Hey friends,
It’s officially fall here! New notebooks, fresh pencils, wool blankets, and an ambitious list of irrational projects that we’ll probably only accomplish a fraction of! Yay yay yay!!
Record scratch, yeah.
It’s a good time to reevaluate though, right? Fall is like a different type of New Year as we look at the winter and assess the next long season ahead — are we ready? Are we stocked up for winter? Are we scheduling the right things, and still leaving room for unpredictability?
It’s probably been ingrained to us since childhood from years of gearing up for the first days and weeks of school. (Remember when they used to always start in September? Those were the days.) But now we do the grown-up version: What will we learn this year? Who will we invest our time in? What projects will we take on?
And then, to be fair to ourselves, we have to ask a harder, more wet-blankety question: What will I let go of, so I have the margin to do those new things?
Womp, womp.
Earlier this month I was getting ready for my podcast, and I realized I was dreading it. Not only that, but I realized I had been dreading it every week for a while, and what used to bring joy and a sense of accomplishment and movement forward just left me feeling frustrated and out of sorts every time I did it. It required a full day every week, 20% of my work time, and it was getting pretty obvious (to me, at least) that there were other things I could be doing to steward that time better.
And maybe I was overthinking it (I’ll overthink that, too, and get back you) but here’s the dilemma I was trying to figure out: Is this just attack and resistance, and I should push through and keep going? Or is this the Holy Spirit telling me it’s time to be done, and move on to something else?
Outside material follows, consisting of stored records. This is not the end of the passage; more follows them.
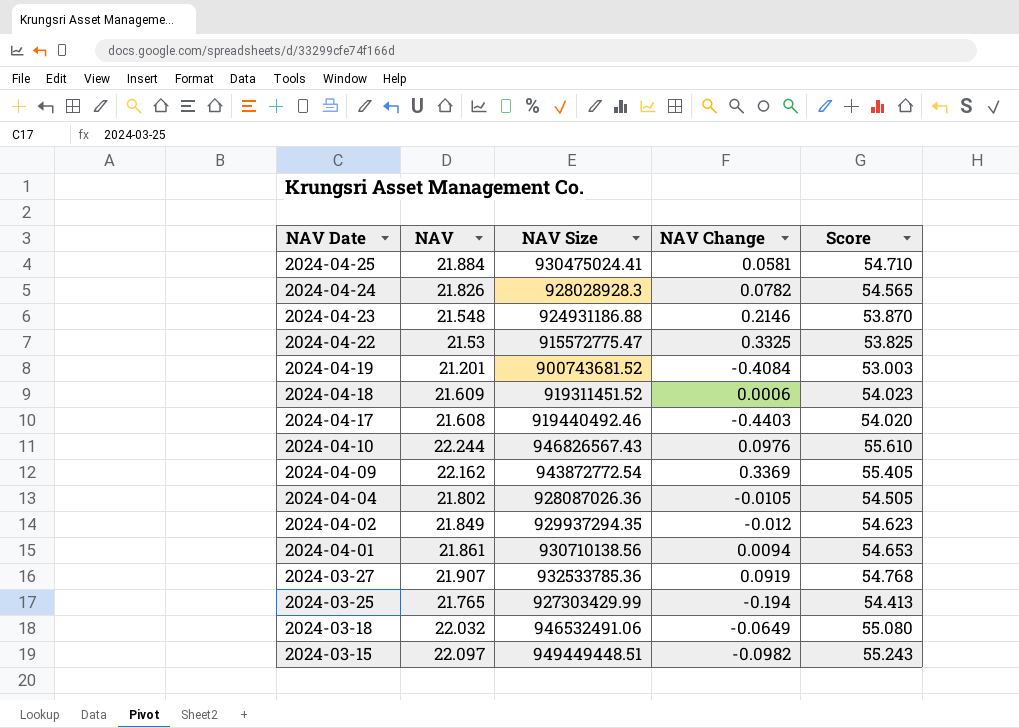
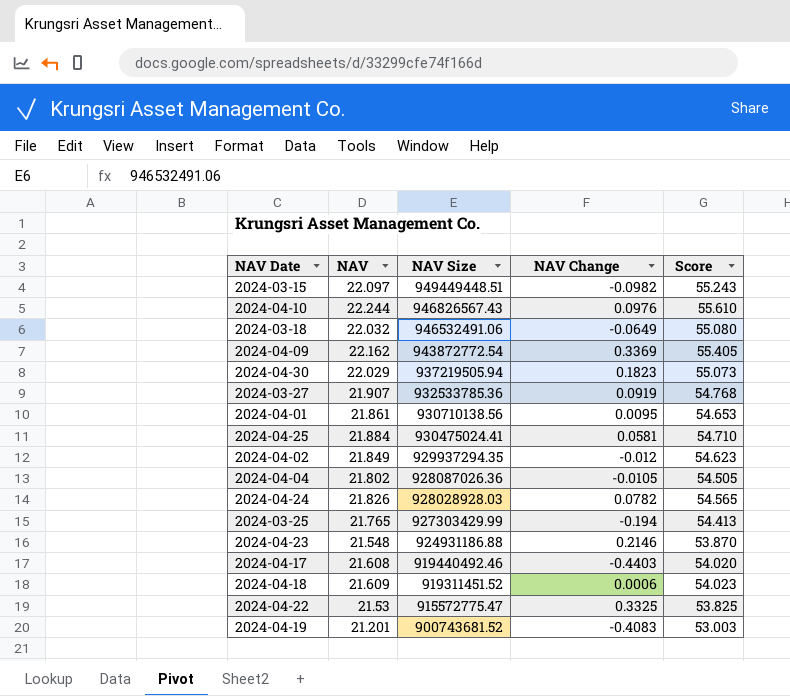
row order: NAV Date descending -> NAV Size descending
row 2024-04-30: none -> 22.029 | 937219505.94 | 0.1823 | 55.073
2024-04-01 | NAV Change: 0.0094 -> 0.0095
2024-04-24 | NAV Size: 928028928.3 -> 928028928.03
2024-04-19 | NAV Change: -0.4084 -> -0.4083

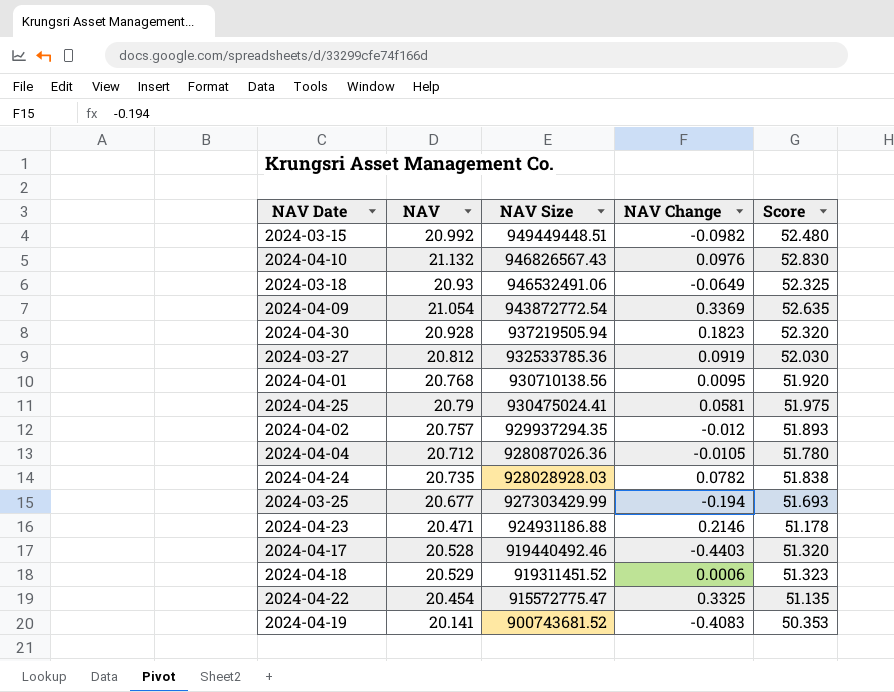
2024-03-15 | NAV: 22.097 -> 20.992
2024-03-15 | Score: 55.243 -> 52.480
2024-04-10 | NAV: 22.244 -> 21.132
2024-04-10 | Score: 55.610 -> 52.830
2024-03-18 | NAV: 22.032 -> 20.93
2024-03-18 | Score: 55.080 -> 52.325
2024-04-09 | NAV: 22.162 -> 21.054
2024-04-09 | Score: 55.405 -> 52.635
2024-04-30 | NAV: 22.029 -> 20.928
2024-04-30 | Score: 55.073 -> 52.320
2024-03-27 | NAV: 21.907 -> 20.812
2024-03-27 | Score: 54.768 -> 52.030
2024-04-01 | NAV: 21.861 -> 20.768
2024-04-01 | Score: 54.653 -> 51.920
2024-04-25 | NAV: 21.884 -> 20.79
2024-04-25 | Score: 54.710 -> 51.975
2024-04-02 | NAV: 21.849 -> 20.757
2024-04-02 | Score: 54.623 -> 51.893
2024-04-04 | NAV: 21.802 -> 20.712
2024-04-04 | Score: 54.505 -> 51.780
2024-04-24 | NAV: 21.826 -> 20.735
2024-04-24 | Score: 54.565 -> 51.838
2024-03-25 | NAV: 21.765 -> 20.677
2024-03-25 | Score: 54.413 -> 51.693
2024-04-23 | NAV: 21.548 -> 20.471
2024-04-23 | Score: 53.870 -> 51.178
2024-04-17 | NAV: 21.608 -> 20.528
2024-04-17 | Score: 54.020 -> 51.320
2024-04-18 | NAV: 21.609 -> 20.529
2024-04-18 | Score: 54.023 -> 51.323
2024-04-22 | NAV: 21.53 -> 20.454
2024-04-22 | Score: 53.825 -> 51.135
2024-04-19 | NAV: 21.201 -> 20.141
2024-04-19 | Score: 53.003 -> 50.353

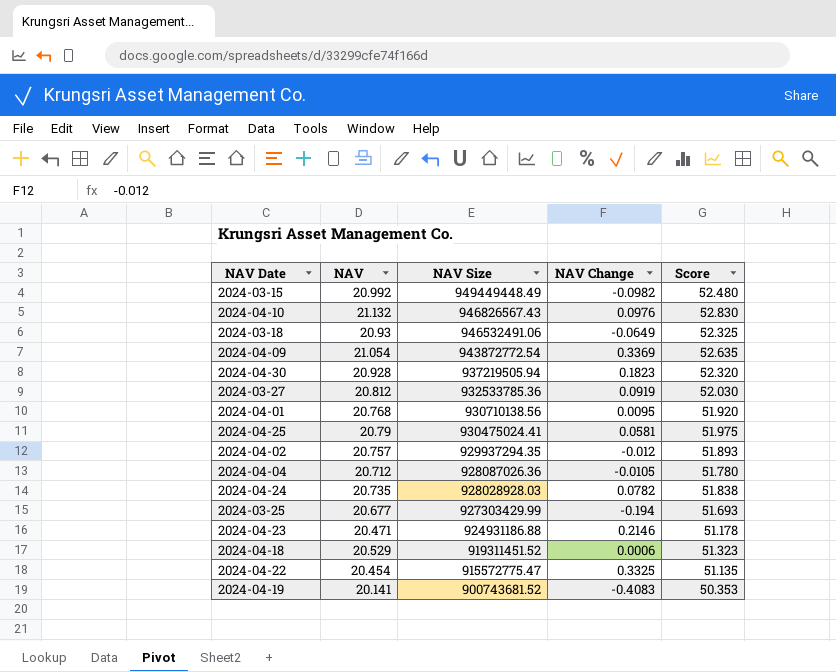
row 2024-04-17: 20.528 | 919440492.46 | -0.4403 | 51.320 -> none
2024-03-15 | NAV Size: 949449448.51 -> 949449448.49

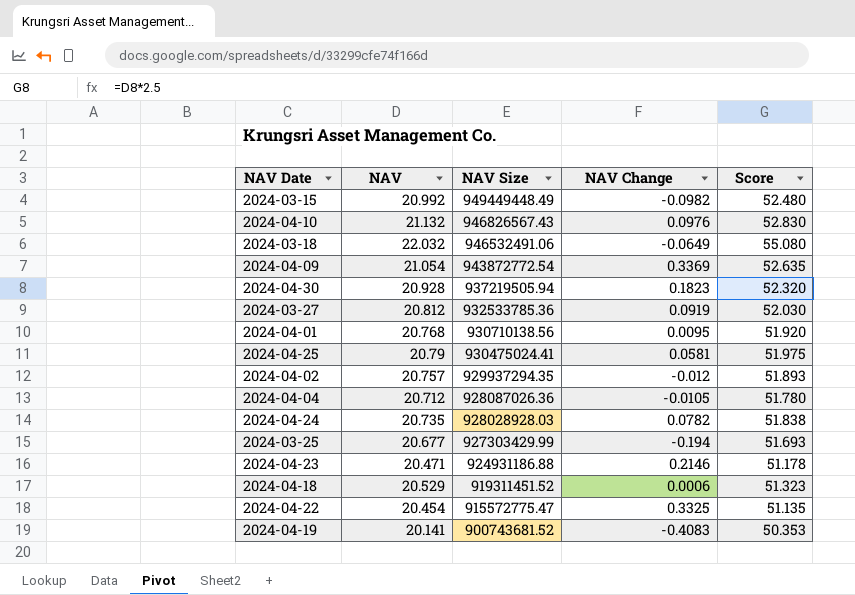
2024-03-18 | NAV: 20.93 -> 22.032
2024-03-18 | Score: 52.325 -> 55.080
I prayed it through with the honest words — not the fake, good-sounding ones, but the ones that expressed all my conflicting feelings. And then I talked to my husband. And then, all of a sudden, there was freedom — freedom to quit and move on, freedom to let go of it, and freedom to devote that day of the week to doing what I really felt like I was supposed to be doing, which is writing a book (more on that in a minute).
It’s not what I expected, and that is okay. Over the last few years I am learning that when things aren’t the way we expected or planned them to be but we still have peace (and even excitement) over it, that’s a sure sign the Lord is doing the directing, and not us.